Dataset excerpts

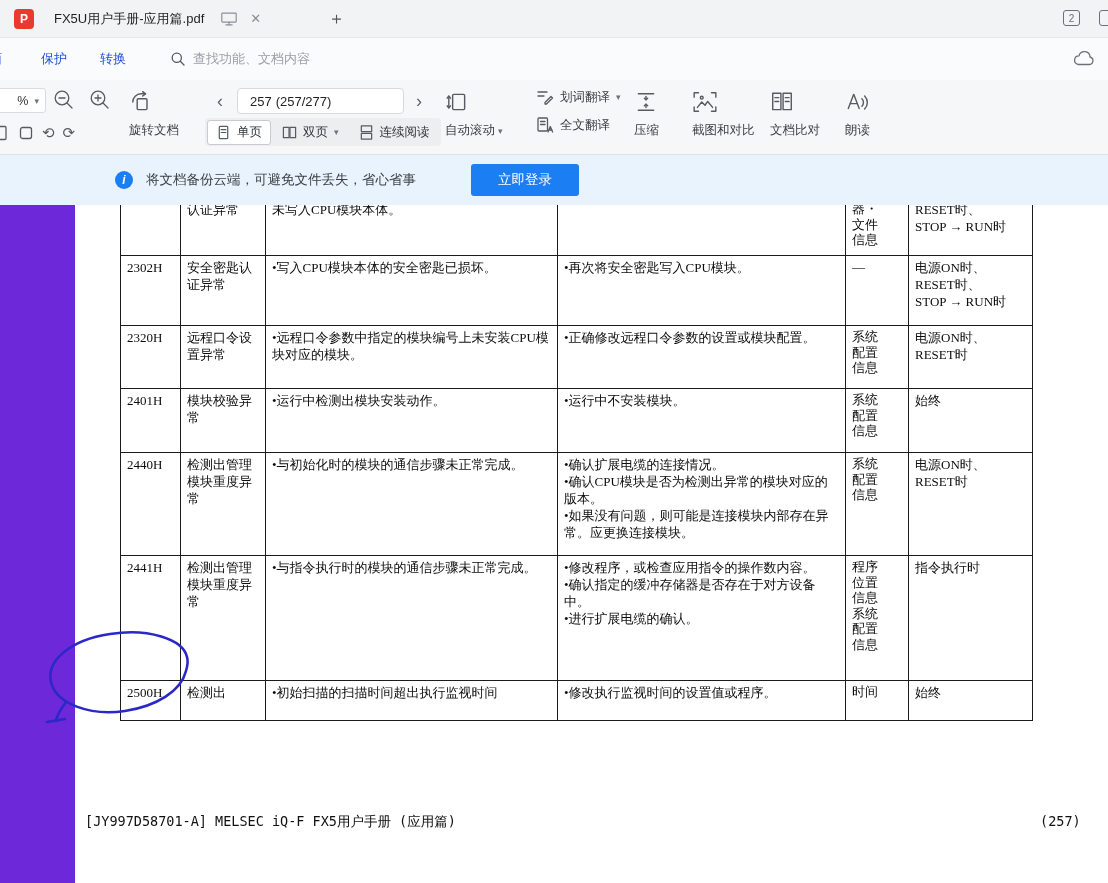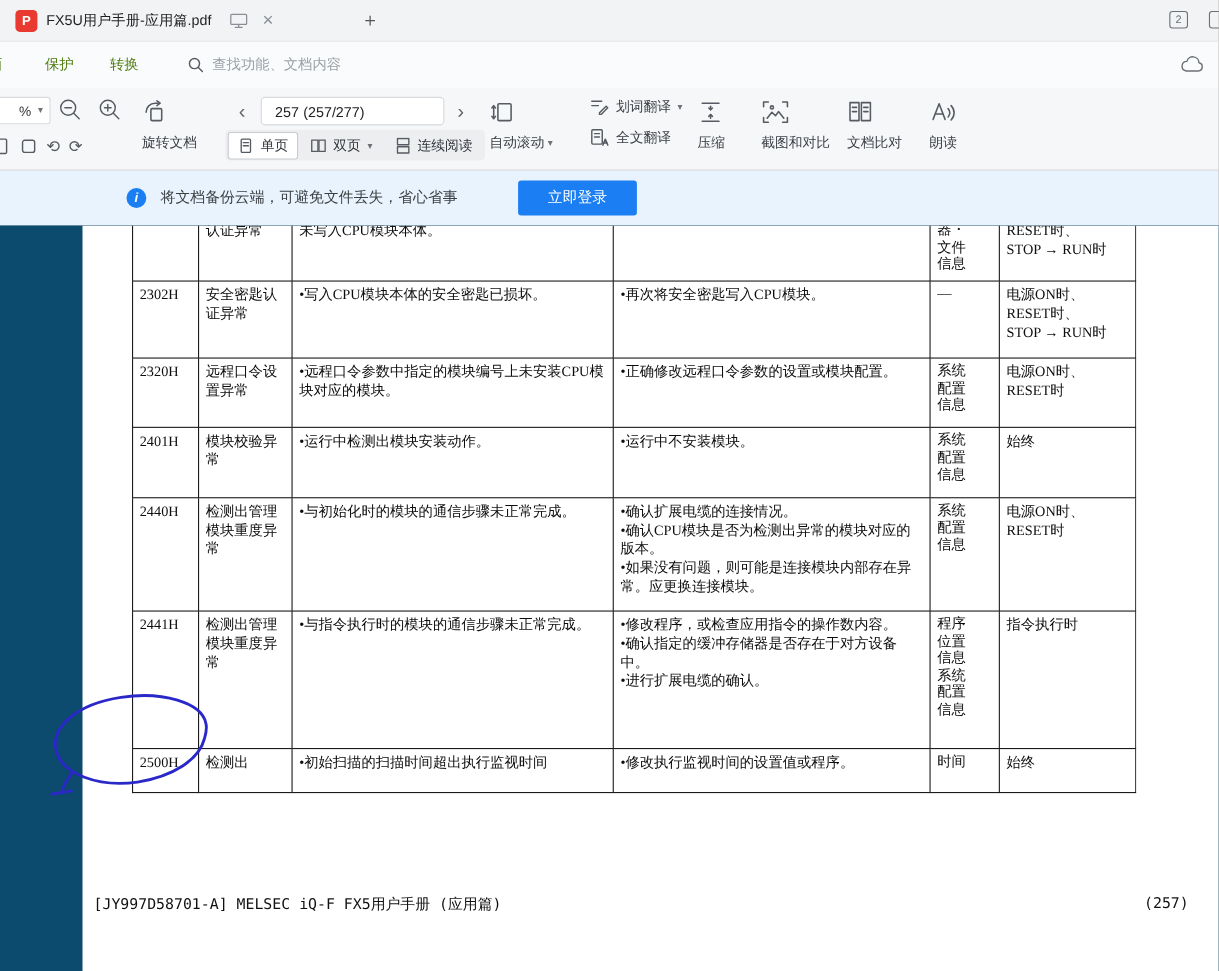--- a/index.html
+++ b/index.html
@@ -7,32 +7,32 @@
     font-family:"Liberation Sans","DejaVu Sans",sans-serif;}
   svg{display:block;}
   .icon-stroke{fill:none;stroke:#565b62;stroke-width:1.3;stroke-linecap:round;stroke-linejoin:round;}
 
   
   .tabbar{height:38px;background:#f2f3f5;border-bottom:1px solid #e7e8ea;position:relative;
     display:flex;align-items:center;}
   .tab{display:flex;align-items:center;height:38px;padding:0 10px 0 14px;cursor:default;}
   .pdf-logo{width:20px;height:20px;border-radius:4px;background:#e83a30;color:#fff;
     font-weight:bold;font-size:12px;display:flex;align-items:center;justify-content:center;}
-  .tab-title{margin-left:8px;font-size:13px;color:#1f1f1f;}
+  .tab-title{margin-left:20px;font-size:13px;color:#1f1f1f;}
   .tab-monitor{margin-left:16px;}
   .tab-close{margin-left:12px;font-size:13px;color:#8a8f96;}
   .newtab{position:absolute;left:328px;top:7px;font-size:17px;color:#555;}
   .win-badge{position:absolute;right:28px;top:10px;width:17px;height:16px;border:1.3px solid #6b7077;
     border-radius:3px;font-size:10px;color:#6b7077;display:flex;align-items:center;justify-content:center;}
   .win-partial{position:absolute;right:-8px;top:10px;width:17px;height:16px;border:1.3px solid #6b7077;
     border-radius:3px;}
 
   
   .menubar{height:42px;background:#fafbfc;display:flex;align-items:center;position:relative;}
-  .mitem{font-size:13px;color:#4d7c0f;}
+  .mitem{font-size:13px;color:#1d4ed8;}
   .mitem.clip{margin-left:-11px;}
   .msearch{display:flex;align-items:center;gap:7px;margin-left:44px;}
   .msearch .ph{font-size:13px;color:#9aa0a6;}
   .cloudbtn{position:absolute;right:12px;top:12px;}
 
   
   .toolbar{height:75px;background:#f6f7f9;border-bottom:1px solid #e1e2e4;position:relative;}
   .tbtn{position:absolute;top:10px;display:flex;flex-direction:column;align-items:flex-start;gap:8px;
     font-size:12.5px;color:#393e44;}
   .tbtn .lbl{white-space:nowrap;display:flex;align-items:center;gap:3px;}
@@ -57,21 +57,21 @@
 
   
   .banner{height:50px;background:#e8f3fe;display:flex;align-items:center;padding-left:115px;}
   .info-ic{width:18px;height:18px;border-radius:50%;background:#1b7ef2;color:#fff;font-size:12px;
     font-style:italic;font-weight:bold;display:flex;align-items:center;justify-content:center;}
   .banner-msg{margin-left:13px;font-size:13.5px;color:#3c4043;}
   .login{margin-left:55px;background:#1b7ef2;color:#fff;font-size:13.5px;border:none;
     border-radius:3px;padding:7px 27px;cursor:pointer;}
 
   
-  .docarea{height:678px;background:#0c4a6e;position:relative;overflow:hidden;padding-left:31px;}
+  .docarea{height:678px;background:#6d28d9;position:relative;overflow:hidden;padding-left:31px;}
   .pdf-page{position:absolute;left:75px;top:0;width:1033px;height:678px;background:#ffffff;}
   .table-clip{position:absolute;left:45px;top:0;width:913px;height:603px;overflow:hidden;}
   table.err{border-collapse:collapse;table-layout:fixed;width:912px;margin-top:-8px;
     font-family:"Liberation Serif","DejaVu Serif",serif;}
   table.err td{border:1px solid #1b1b1b;vertical-align:top;padding:3px 6px;
     font-size:13px;line-height:17px;color:#0d0d0d;word-break:break-all;}
   .c-name{padding-right:12px !important;}
   .c-info,.c-timing{white-space:pre-line;}
   .c-info{line-height:15.5px !important;}
   tr.r0 td{height:58px;} tr.r1 td{height:70px;} tr.r2 td{height:63px;} tr.r3 td{height:105px;}

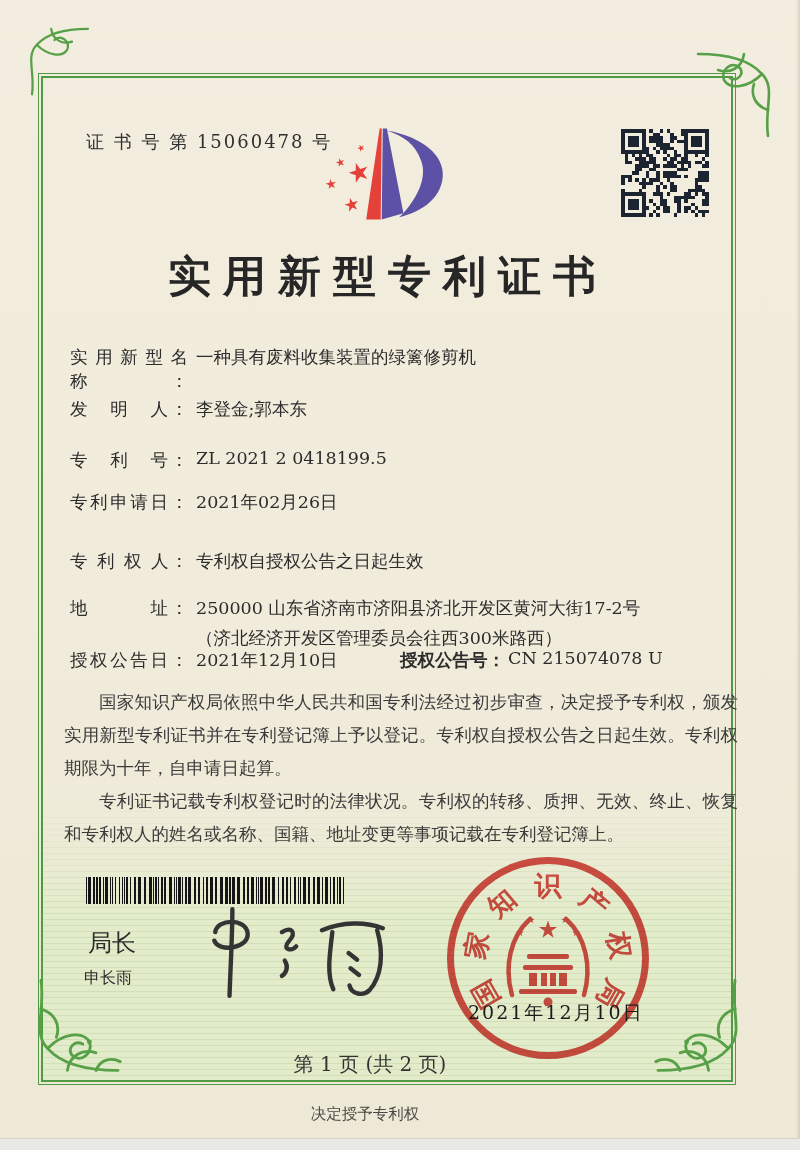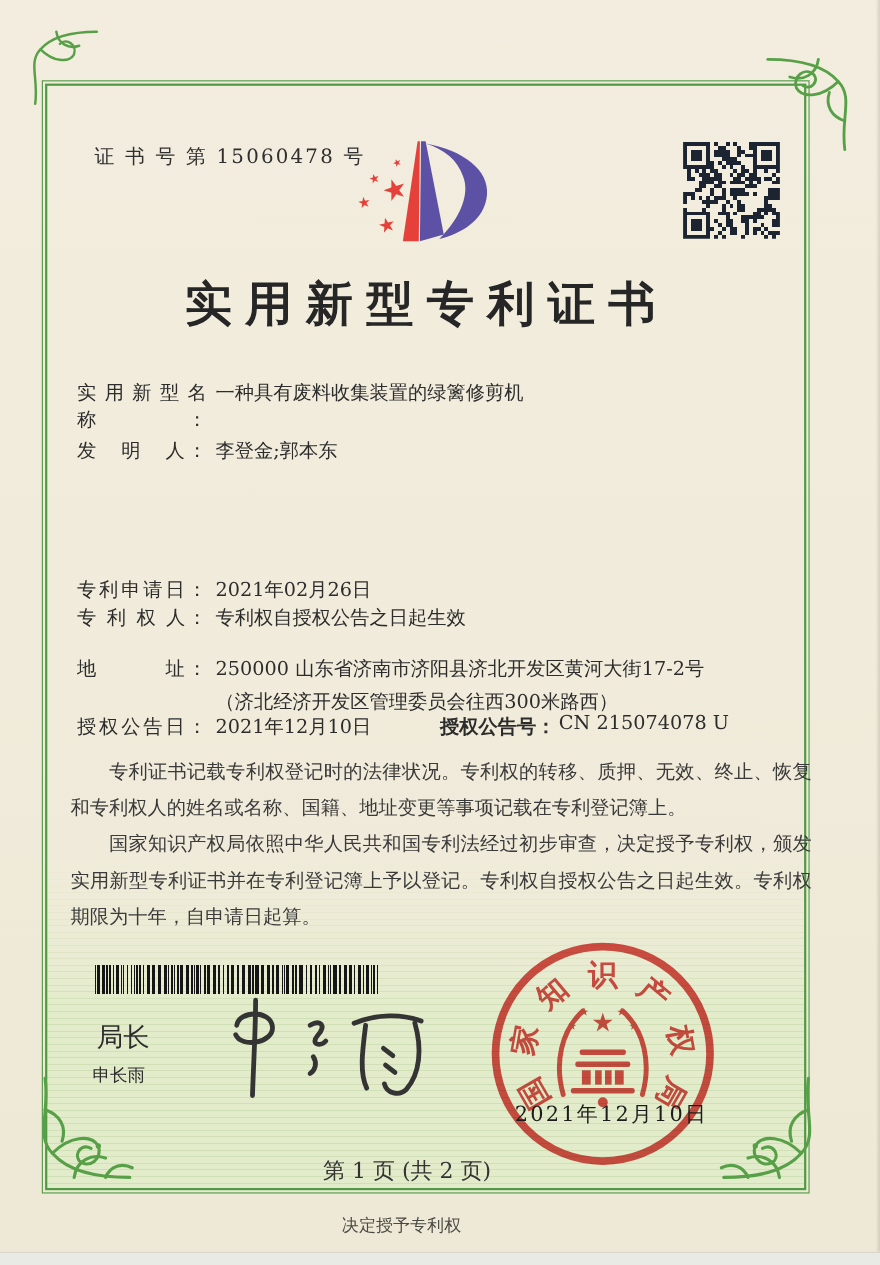--- a/index.html
+++ b/index.html
@@ -443,39 +443,42 @@
       </svg></div>
 
   <div class="title">实用新型专利证书</div>
 
   <div class="row" style="top:345px">
     <span class="flabel">实用新型名称：</span><span class="fvalue">一种具有废料收集装置的绿篱修剪机</span>
   </div>
   <div class="row" style="top:397px">
     <span class="flabel">发　明　人：</span><span class="fvalue">李登金;郭本东</span>
   </div>
-  <div class="row" style="top:524px">
+  <div class="row" style="top:448px">
+    <span class="flabel">专　利　号：</span><span class="fvalue">ZL 2021 2 0418199.5</span>
+  </div>
+  <div class="row" style="top:490px">
     <span class="flabel">专利申请日：</span><span class="fvalue">2021年02月26日</span>
   </div>
   <div class="row" style="top:549px">
     <span class="flabel">专 利 权 人：</span><span class="fvalue">专利权自授权公告之日起生效</span>
   </div>
   <div class="row" style="top:596px">
     <span class="flabel">地　　　址：</span><span class="fvalue">250000 山东省济南市济阳县济北开发区黄河大街17-2号</span>
     <span class="fvalue2">（济北经济开发区管理委员会往西300米路西）</span>
   </div>
   <div class="row" style="top:648px">
     <span class="flabel">授权公告日：</span><span class="fvalue">2021年12月10日</span>
     <span class="flabel-abs">授权公告号：</span>
     <span class="fvalue-abs">CN 215074078 U</span>
   </div>
 
   <div class="body-text">
+    <p>国家知识产权局依照中华人民共和国专利法经过初步审查，决定授予专利权，颁发实用新型专利证书并在专利登记簿上予以登记。专利权自授权公告之日起生效。专利权期限为十年，自申请日起算。</p>
     <p>专利证书记载专利权登记时的法律状况。专利权的转移、质押、无效、终止、恢复和专利权人的姓名或名称、国籍、地址变更等事项记载在专利登记簿上。</p>
-    <p>国家知识产权局依照中华人民共和国专利法经过初步审查，决定授予专利权，颁发实用新型专利证书并在专利登记簿上予以登记。专利权自授权公告之日起生效。专利权期限为十年，自申请日起算。</p>
   </div>
 
   <div class="barcode" id="barcode"><svg width="262" height="27" viewBox="0 0 262 27" shape-rendering="crispEdges">
         <rect x="0" y="0" width="1" height="27" fill="#151515"></rect>
         <rect x="2" y="0" width="3" height="27" fill="#151515"></rect>
         <rect x="7" y="0" width="2" height="27" fill="#151515"></rect>
         <rect x="10" y="0" width="2" height="27" fill="#151515"></rect>
         <rect x="13" y="0" width="2" height="27" fill="#151515"></rect>
         <rect x="17" y="0" width="1" height="27" fill="#151515"></rect>
         <rect x="19" y="0" width="3" height="27" fill="#151515"></rect>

__WHAT IS BEING ASKED__. Give all the entries again exactly, dropping each picture.

__ANSWER FOR THIS EXERCISE__.
--- a/index.html
+++ b/index.html
@@ -7,32 +7,32 @@
     font-family:"Liberation Sans","DejaVu Sans",sans-serif;}
   svg{display:block;}
   .icon-stroke{fill:none;stroke:#565b62;stroke-width:1.3;stroke-linecap:round;stroke-linejoin:round;}
 
   
   .tabbar{height:38px;background:#f2f3f5;border-bottom:1px solid #e7e8ea;position:relative;
     display:flex;align-items:center;}
   .tab{display:flex;align-items:center;height:38px;padding:0 10px 0 14px;cursor:default;}
   .pdf-logo{width:20px;height:20px;border-radius:4px;background:#e83a30;color:#fff;
     font-weight:bold;font-size:12px;display:flex;align-items:center;justify-content:center;}
-  .tab-title{margin-left:8px;font-size:13px;color:#1f1f1f;}
+  .tab-title{margin-left:20px;font-size:13px;color:#1f1f1f;}
   .tab-monitor{margin-left:16px;}
   .tab-close{margin-left:12px;font-size:13px;color:#8a8f96;}
   .newtab{position:absolute;left:328px;top:7px;font-size:17px;color:#555;}
   .win-badge{position:absolute;right:28px;top:10px;width:17px;height:16px;border:1.3px solid #6b7077;
     border-radius:3px;font-size:10px;color:#6b7077;display:flex;align-items:center;justify-content:center;}
   .win-partial{position:absolute;right:-8px;top:10px;width:17px;height:16px;border:1.3px solid #6b7077;
     border-radius:3px;}
 
   
   .menubar{height:42px;background:#fafbfc;display:flex;align-items:center;position:relative;}
-  .mitem{font-size:13px;color:#4d7c0f;}
+  .mitem{font-size:13px;color:#1d4ed8;}
   .mitem.clip{margin-left:-11px;}
   .msearch{display:flex;align-items:center;gap:7px;margin-left:44px;}
   .msearch .ph{font-size:13px;color:#9aa0a6;}
   .cloudbtn{position:absolute;right:12px;top:12px;}
 
   
   .toolbar{height:75px;background:#f6f7f9;border-bottom:1px solid #e1e2e4;position:relative;}
   .tbtn{position:absolute;top:10px;display:flex;flex-direction:column;align-items:flex-start;gap:8px;
     font-size:12.5px;color:#393e44;}
   .tbtn .lbl{white-space:nowrap;display:flex;align-items:center;gap:3px;}
@@ -57,21 +57,21 @@
 
   
   .banner{height:50px;background:#e8f3fe;display:flex;align-items:center;padding-left:115px;}
   .info-ic{width:18px;height:18px;border-radius:50%;background:#1b7ef2;color:#fff;font-size:12px;
     font-style:italic;font-weight:bold;display:flex;align-items:center;justify-content:center;}
   .banner-msg{margin-left:13px;font-size:13.5px;color:#3c4043;}
   .login{margin-left:55px;background:#1b7ef2;color:#fff;font-size:13.5px;border:none;
     border-radius:3px;padding:7px 27px;cursor:pointer;}
 
   
-  .docarea{height:678px;background:#0c4a6e;position:relative;overflow:hidden;padding-left:31px;}
+  .docarea{height:678px;background:#6d28d9;position:relative;overflow:hidden;padding-left:31px;}
   .pdf-page{position:absolute;left:75px;top:0;width:1033px;height:678px;background:#ffffff;}
   .table-clip{position:absolute;left:45px;top:0;width:913px;height:603px;overflow:hidden;}
   table.err{border-collapse:collapse;table-layout:fixed;width:912px;margin-top:-8px;
     font-family:"Liberation Serif","DejaVu Serif",serif;}
   table.err td{border:1px solid #1b1b1b;vertical-align:top;padding:3px 6px;
     font-size:13px;line-height:17px;color:#0d0d0d;word-break:break-all;}
   .c-name{padding-right:12px !important;}
   .c-info,.c-timing{white-space:pre-line;}
   .c-info{line-height:15.5px !important;}
   tr.r0 td{height:58px;} tr.r1 td{height:70px;} tr.r2 td{height:63px;} tr.r3 td{height:105px;}

--- a/index.html
+++ b/index.html
@@ -443,39 +443,42 @@
       </svg></div>
 
   <div class="title">实用新型专利证书</div>
 
   <div class="row" style="top:345px">
     <span class="flabel">实用新型名称：</span><span class="fvalue">一种具有废料收集装置的绿篱修剪机</span>
   </div>
   <div class="row" style="top:397px">
     <span class="flabel">发　明　人：</span><span class="fvalue">李登金;郭本东</span>
   </div>
-  <div class="row" style="top:524px">
+  <div class="row" style="top:448px">
+    <span class="flabel">专　利　号：</span><span class="fvalue">ZL 2021 2 0418199.5</span>
+  </div>
+  <div class="row" style="top:490px">
     <span class="flabel">专利申请日：</span><span class="fvalue">2021年02月26日</span>
   </div>
   <div class="row" style="top:549px">
     <span class="flabel">专 利 权 人：</span><span class="fvalue">专利权自授权公告之日起生效</span>
   </div>
   <div class="row" style="top:596px">
     <span class="flabel">地　　　址：</span><span class="fvalue">250000 山东省济南市济阳县济北开发区黄河大街17-2号</span>
     <span class="fvalue2">（济北经济开发区管理委员会往西300米路西）</span>
   </div>
   <div class="row" style="top:648px">
     <span class="flabel">授权公告日：</span><span class="fvalue">2021年12月10日</span>
     <span class="flabel-abs">授权公告号：</span>
     <span class="fvalue-abs">CN 215074078 U</span>
   </div>
 
   <div class="body-text">
+    <p>国家知识产权局依照中华人民共和国专利法经过初步审查，决定授予专利权，颁发实用新型专利证书并在专利登记簿上予以登记。专利权自授权公告之日起生效。专利权期限为十年，自申请日起算。</p>
     <p>专利证书记载专利权登记时的法律状况。专利权的转移、质押、无效、终止、恢复和专利权人的姓名或名称、国籍、地址变更等事项记载在专利登记簿上。</p>
-    <p>国家知识产权局依照中华人民共和国专利法经过初步审查，决定授予专利权，颁发实用新型专利证书并在专利登记簿上予以登记。专利权自授权公告之日起生效。专利权期限为十年，自申请日起算。</p>
   </div>
 
   <div class="barcode" id="barcode"><svg width="262" height="27" viewBox="0 0 262 27" shape-rendering="crispEdges">
         <rect x="0" y="0" width="1" height="27" fill="#151515"></rect>
         <rect x="2" y="0" width="3" height="27" fill="#151515"></rect>
         <rect x="7" y="0" width="2" height="27" fill="#151515"></rect>
         <rect x="10" y="0" width="2" height="27" fill="#151515"></rect>
         <rect x="13" y="0" width="2" height="27" fill="#151515"></rect>
         <rect x="17" y="0" width="1" height="27" fill="#151515"></rect>
         <rect x="19" y="0" width="3" height="27" fill="#151515"></rect>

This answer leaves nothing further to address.